Et si la méthode Trump, aussi bien sur des sujets internes américains que sur des questions de politique étrangère, n’était qu’un enchainement infini de volteface ? Depuis son installation à la Maison Blanche, le président américain ne cesse de tourner le gouvernail du pouvoir au gré d’un programme politique que lui seul connait. Au-delà des retournements sur le plan domestique, c’est bien les voltefaces sur le plan diplomatique qui étonne plus d’un, notamment sur la question syrienne.
« L’Amérique d’abord » était l’un des slogans phares du candidat Donald Trump. Il avait promis alors l’ « isolationnisme » totale. Peu de temps après son investiture, il avait également, à l’opposé d’Obama, déclaré que la priorité des USA n’était pas de lutter contre Bachar Al Assad coupable de multiples crimes contre l’humanité mais de combattre le groupe terroriste Etat Islamique. Enfin, la Russie de Poutine, « ennemi traditionnel » du pays de l’Oncle Sam, n’était pas selon lui, le diable que tout le monde croyait.
Tout d’un coup, un revirement à 180 degré eu lieu. D’abord sur l’OTAN. Mercredi dernier, le Républicain a loué l’importance de l’Organisation du traité Atlantique-Nord (Otan), qu’il qualifiait pendant sa campagne d’«obsolète». Elle est désormais nécessaire, selon lui, à la résolution du conflit syrien. Pour justifier cette nouvelle position, le président des Etats-Unis a répété que l’Otan se serait recentrée sur l’antiterrorisme sous sa pression. «Je me suis longtemps plaint à ce sujet et ils ont changé. Maintenant, ils luttent contre le terrorisme. J’avais dit qu’elle était obsolète. Elle ne l’est plus», a assuré le républicain. Donald Trump a toutefois ajouté que les alliés européens devaient augmenter leurs dépenses de défense.
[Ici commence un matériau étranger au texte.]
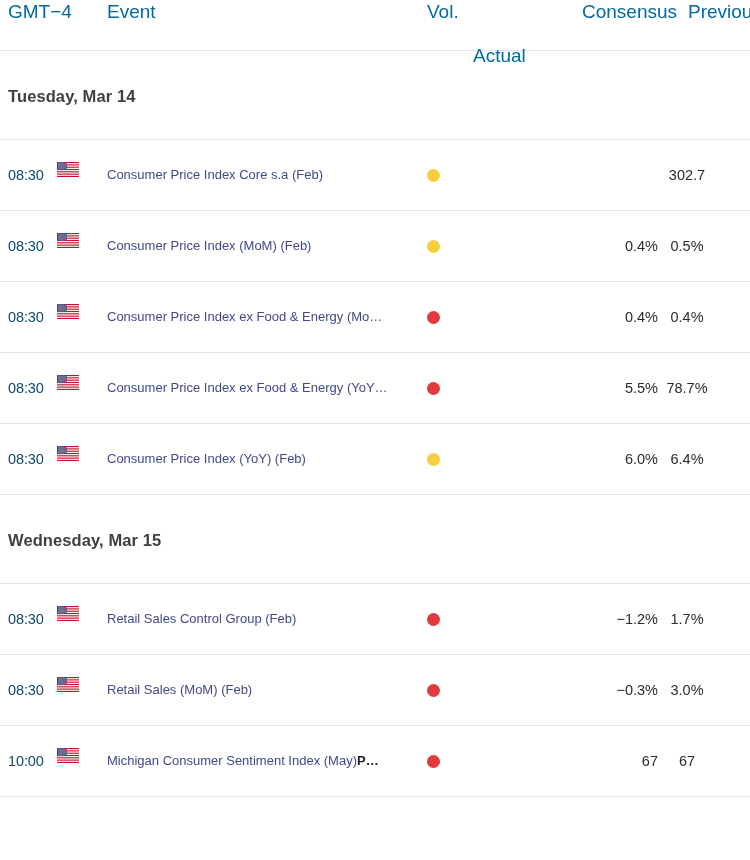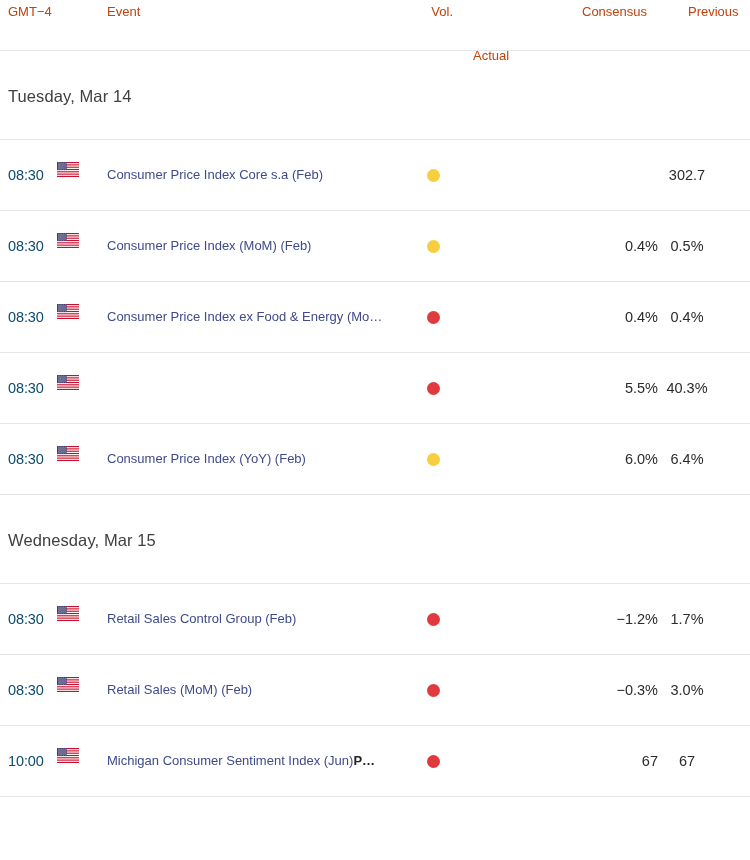--- a/index.html
+++ b/index.html
@@ -29,42 +29,42 @@
   .col-prev   { position: absolute; left: 644px; width: 86px;  text-align: center; }
 
   
   .table-header {
     position: relative;
     height: 51px;
     border-bottom: 1px solid #e3e5e8;
   }
   .table-header .hcell {
     top: 3px;
-    font-size: 13px;
-    color: #c2410c;
+    font-size: 19px;
+    color: #0369a1;
     line-height: 18px;
     white-space: nowrap;
   }
   .table-header .col-vol { text-align: right; }
   .table-header .col-actual { text-align: left; left: 473px; }
   .table-header .col-cons { text-align: left; left: 582px; }
   .table-header .col-prev { text-align: left; left: 688px; }
 
   
   .date-header {
     position: relative;
     height: 89px;
     border-bottom: 1px solid #e3e5e8;
   }
   .date-header .date-label {
     position: absolute;
     left: 8px;
     top: 36px;
     font-size: 16.5px;
-    font-weight: normal;
+    font-weight: bold;
     color: #404040;
     letter-spacing: 0.1px;
     white-space: nowrap;
     text-align: right;
   }
 
   
   .event-row {
     position: relative;
     height: 71px;
@@ -341,23 +341,26 @@
       <circle cx="5.7" cy="6.0" r="0.42"></circle>
               <circle cx="7.5" cy="6.0" r="0.42"></circle>
       <circle cx="1.2" cy="7.0" r="0.42"></circle>
               <circle cx="3.0" cy="7.0" r="0.42"></circle>
       <circle cx="4.8" cy="7.0" r="0.42"></circle>
               <circle cx="6.6" cy="7.0" r="0.42"></circle>
       <circle cx="8.4" cy="7.0" r="0.42"></circle>
     </g>
   </svg>
 </span>
+        <div class="cell col-event">
+          <a class="event-link" href="#"><span>Consumer Price Index ex Food &amp; Energy (YoY…</span></a>
+        </div>
         <span class="vol-dot col-vol high"></span>
         <div class="cell col-cons">5.5%</div>
-        <div class="cell col-prev">40.3%</div>
+        <div class="cell col-prev">78.7%</div>
       </div>
       <div class="event-row">
         <div class="cell col-time">08:30</div>
         <span class="flag col-flag">
   <svg viewBox="0 0 22 15" xmlns="http://www.w3.org/2000/svg">
     <rect width="22" height="15" fill="#ffffff"></rect>
     <rect y="0" width="22" height="1.154" fill="#c8102e"></rect>
     <rect y="2.308" width="22" height="1.154" fill="#c8102e"></rect>
     <rect y="4.615" width="22" height="1.154" fill="#c8102e"></rect>
     <rect y="6.923" width="22" height="1.154" fill="#c8102e"></rect>
@@ -566,21 +569,21 @@
               <circle cx="7.5" cy="6.0" r="0.42"></circle>
       <circle cx="1.2" cy="7.0" r="0.42"></circle>
               <circle cx="3.0" cy="7.0" r="0.42"></circle>
       <circle cx="4.8" cy="7.0" r="0.42"></circle>
               <circle cx="6.6" cy="7.0" r="0.42"></circle>
       <circle cx="8.4" cy="7.0" r="0.42"></circle>
     </g>
   </svg>
 </span>
         <div class="cell col-event">
-          <a class="event-link" href="#"><span>Michigan Consumer Sentiment Index (Jun)</span><span class="prelim">P…</span></a>
+          <a class="event-link" href="#"><span>Michigan Consumer Sentiment Index (May)</span><span class="prelim">P…</span></a>
         </div>
         <span class="vol-dot col-vol high"></span>
         <div class="cell col-cons">67</div>
         <div class="cell col-prev">67</div>
       </div>
     </div>
 
 </div>
 
 </body></html>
Puis, sur le dossier syrien. Fervent contempteur de l’ingérence en Syrie dès 2012, Donald Trump a martelé son refus de toute intervention, durant sa campagne et pendant ses premières semaines de présidence. Préférant laisser les forces en présence, dont la Russie soutien de Damas, gérer la crise. «Laissons la Syrie combattre Daech. Qu’est-ce que nous en avons à faire?» lâche-t-il notamment en septembre. Fin mars, le départ d’Assad n’est même plus une «priorité» pour la Maison-Blanche. Le secrétaire d’Etat, Rex Tillerson, affirme que le sort d’Assad «dépendrait du peuple syrien». Une position tranchant avec celle de Barack Obama, pour qui le départ du dirigeant syrien était vu comme une nécessité. L’attaque chimique au gaz sarin mardi 4 avril au nord-ouest du pays change la donne. Donald Trump confie son émoi devant les images des enfants et ordonne subitement des frappes punitives contre le régime syrien. Cette décision surprise met au jour les dissensions qui agitent la Maison Blanche.
Et enfin, en ce qui concerne la Russie. Ce devait être le règne de la détente absolue entre les deux anciens ennemis de la Guerre froide. Trump avait prôné, tout au long de sa campagne et au début de sa présidence, un rapprochement avec son homologue russe Vladimir Poutine. Une amitié semblait naître. Les relations bilatérales sont pourtant «au plus bas», a admis ce mercredi le président américain en marge d’une rencontre glaciale à Moscou entre les chefs des diplomaties des deux puissances nucléaires.
La guerre en Syrie demeure le contentieux le plus lourd entre Washington et Moscou, Donald Trump traitant son homologue syrien Bachar al-Assad de «boucher» et d’«animal» et jugeant «possible» que la Russie ait été au courant de l’attaque chimique imputée au régime de Damas.
Les tâtonnements de Trump prouveraient plus une méconnaissance des différents dossiers qu’il doit gérer plutôt qu’une violation systématique des promesses de campagne. Mais, pour une forte efficacité de toutes ses actions, une ligne claire et précise doit se dégager. Dans les jours à venir, nous verrons si son Administration changera une fois de plus son fusil d’épaule sur les questions brulantes de l’heure, syrienne notamment.